Regrets, Biden Should Have a Few

President Joe Biden speaks in the East Room of the White House on January 20, 2023. (Photo by Mandel Ngan/AFP/Getty Images.)

There’s an understandable compulsion in the media and among Democrats to emphasize the differences between Joe Biden’s classified documents scandal and Donald Trump’s. 

The two cases are different in many important respects. (For now, we’ll avoid any speculation as to how the discovery of classified documents in Mike Pence’s personal residence, announced yesterday, fits in with all of this. But: Zoinks!) The most significant is obviously that the former president refused to cooperate with the National Archives and Justice Department until a search of his home was deemed necessary. Meanwhile, Biden’s team has endeavored to highlight the fact they’ve been very cooperative, inviting various searches, including of his home on Friday—which revealed even more documents with classified markings, reportedly dating back to his days in the Senate.

That’s all fine. But there are two similarities that can’t be “messaged” away. The first similarity has been widely discussed in the press and conceded by many of the president’s most ardent Democratic supporters: He had stuff he shouldn’t have had in places they didn’t belong. Yes, Trump had more documents and possibly more sensitive ones. But the underlying misdeed is the same.

The second similarity has largely gone unnoticed, as The Daily Beast’s Matt Lewis has noted well. Very much like Trump, Joe Biden has a very difficult time admitting error.

On Thursday, Biden said he had “no regrets” regarding the classified document mess. Exactly one year earlier, he said “I make no apologies” for how he pulled U.S. forces out of Afghanistan.  

This was after he’d assured the public that the withdrawal would be secure and orderly. “There’s going to be no circumstance where you see people being lifted off the roof of [an] embassy of the United States from Afghanistan. It is not at all comparable [to Vietnam].”

On a human level, never mind as a matter of common sense, it’s impossible to believe that Biden had no regrets about Afghanistan or how this classified document mess has unfolded.

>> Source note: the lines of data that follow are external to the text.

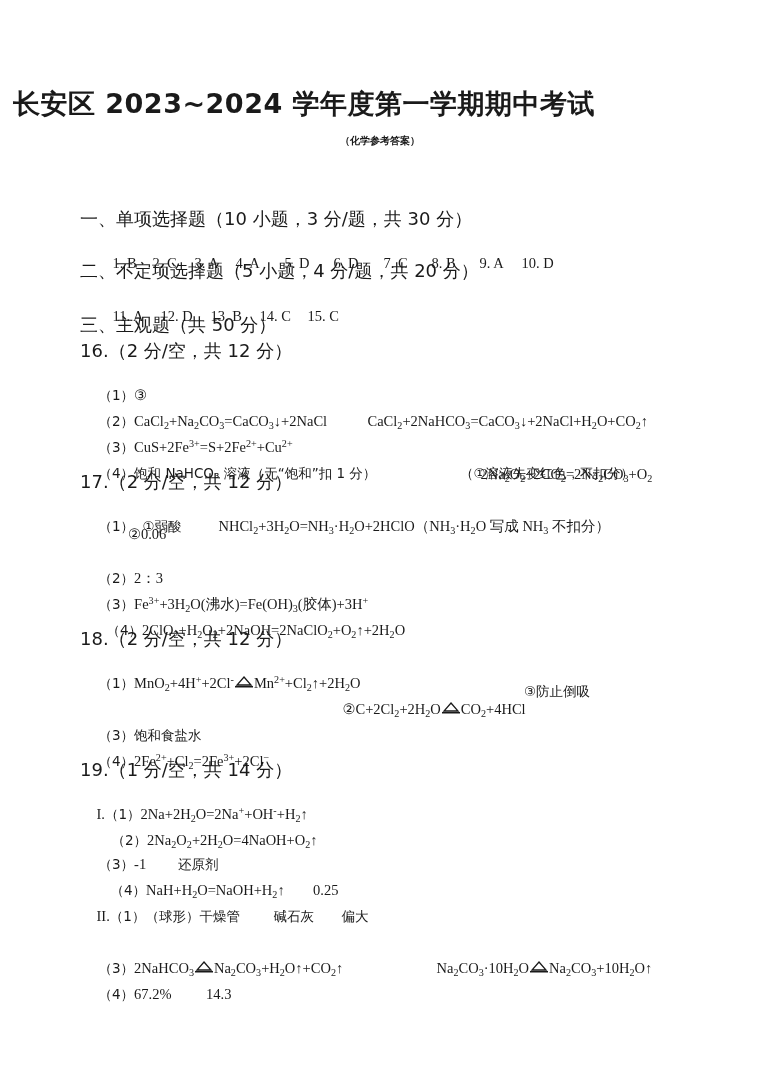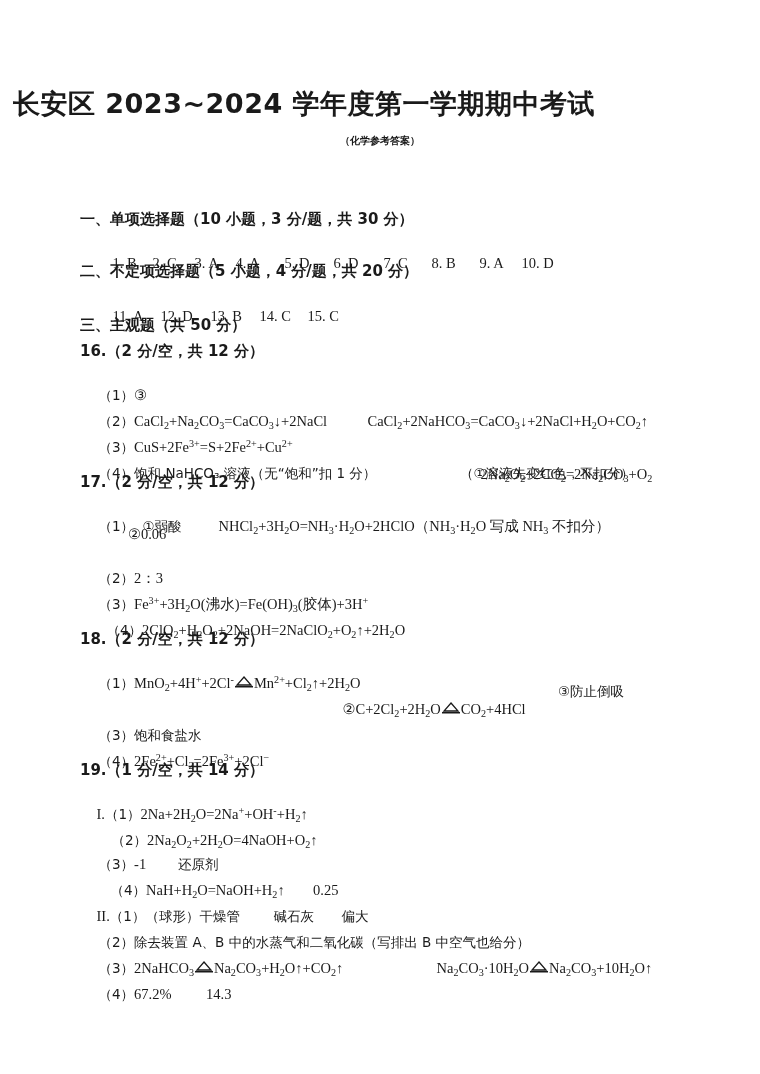"一、单项选择题（10 小题，3 分/题，共 30 分）" .heading { font-size: 15px -> 18px; font-weight: bold -> normal }
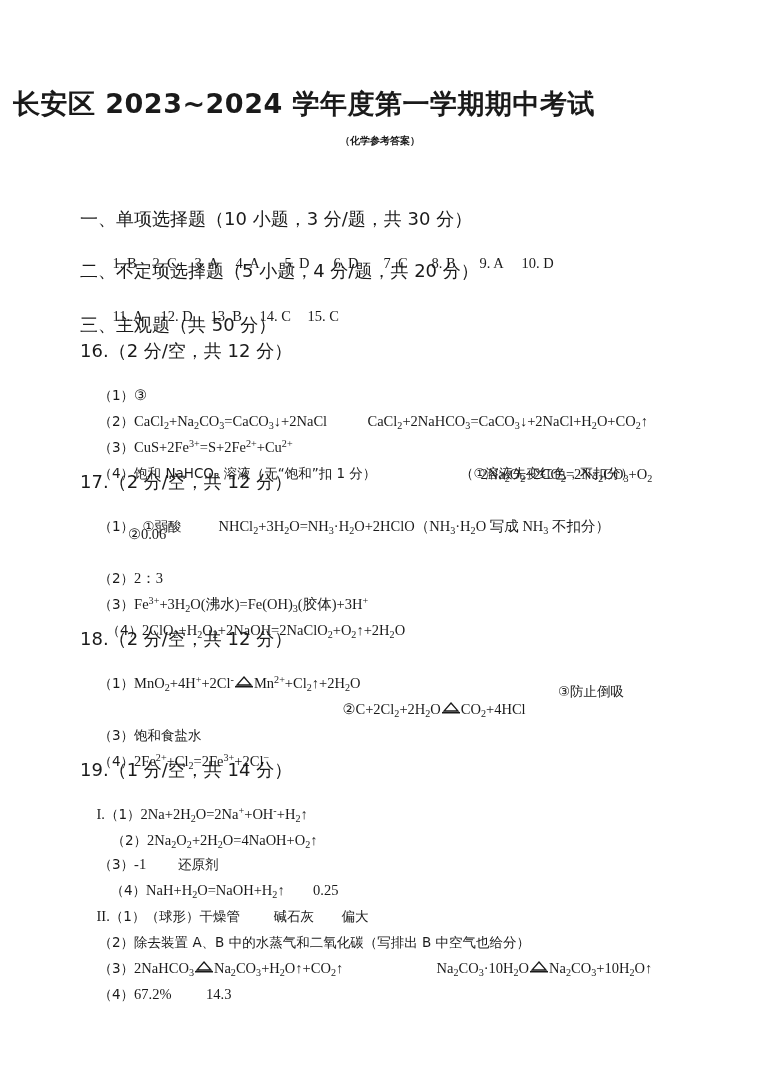"③防止倒吸" div.line { left: 558px -> 524px }
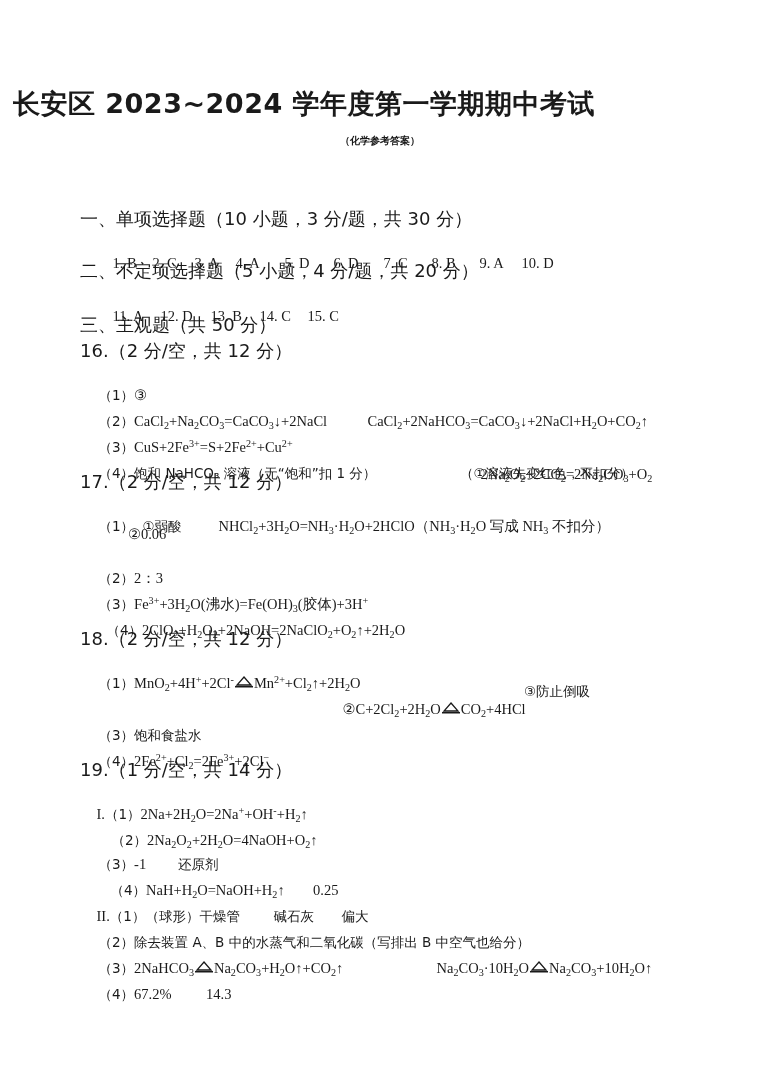"（2）除去装置 A、B 中的水蒸气和二氧化碳（写排出 B 中空气也给分）" div.line { html: <div> <span>（2）</span><span>除去装置 A、B 中的水蒸气和二氧化碳（写排出 B 中空气也给分）</span> </div> -> none }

And as a political matter, this has been a fiasco. Does anyone believe he doesn’t wince every time he sees that 60 Minutes clip of himself being shocked at Trump’s “irresponsible” handling of classified material?

Has the White House’s response really been flawless? On January 12, White House spokeswoman Karine Jean-Pierre assured the public that “the search [for documents] is complete.” That was before more documents showed up in his home and garage.   

Biden’s stubbornness is only part of the problem. No doubt lawyers and political advisers are reinforcing his instinct not to give an inch to the press. After the post-Afghanistan withdrawal press conference, Biden asked a friend how he did. The friend said “great.” Biden replied, “Yeah, but the press is going to kill me,” Biden said, “I’m f***ed no matter what I say.”

There’s also the larger political culture in which partisans believe any admission that bolsters the enemy is intolerable. Indeed, Biden is hardly the first politician to struggle with admitting mistakes. Donald Trump took it to cartoonish extremes. “I fully think apologizing is a great thing, but you have to be wrong,” he once said. “I will absolutely apologize sometime in the distant future if I’m ever wrong.”

I’ve long thought that Trump’s insistence that his infamous call with the president of Ukraine was “perfect” helped drive the effort to impeach him. Politically, claims of perfection enrage critics and proving imperfection is a lot easier than proving an admitted mistake was an impeachable outrage.

Therein lies Biden’s opportunity. As Lewis notes, “Biden was elected to be the opposite of Trump.” That’s why Biden frequently falls back on one of his favorite folksy rhetorical refrains: promising to “always level with the American people and tell it to you straight.”

Biden would be much better off if he followed his own advice—and I don’t just mean saying “mistakes were made.” It would be much easier to argue that what he did isn’t as bad as what Trump did, if first he admitted his own missteps (and not for nothing: The legal standard isn’t “Is this worse than what Trump did?” but “does this violate the law?”).

Saying he has no regrets is not very different from saying what he did was perfect. And Biden’s hand-waving dismissal that, “People know I take classified documents and classified information seriously” isn’t very far from Trump’s favorite lead-in for all kinds of groundless assertions: “everybody knows …” Either Biden is lying about telling it straight or he honestly believes he is. If it’s the latter, then he’s delusional.

I think there’s a deep hunger among voters for politicians to admit mistakes. Biden ran for office promising transparency, honesty, competence and normalcy. The way he’s handled this documents mess breaks all those promises.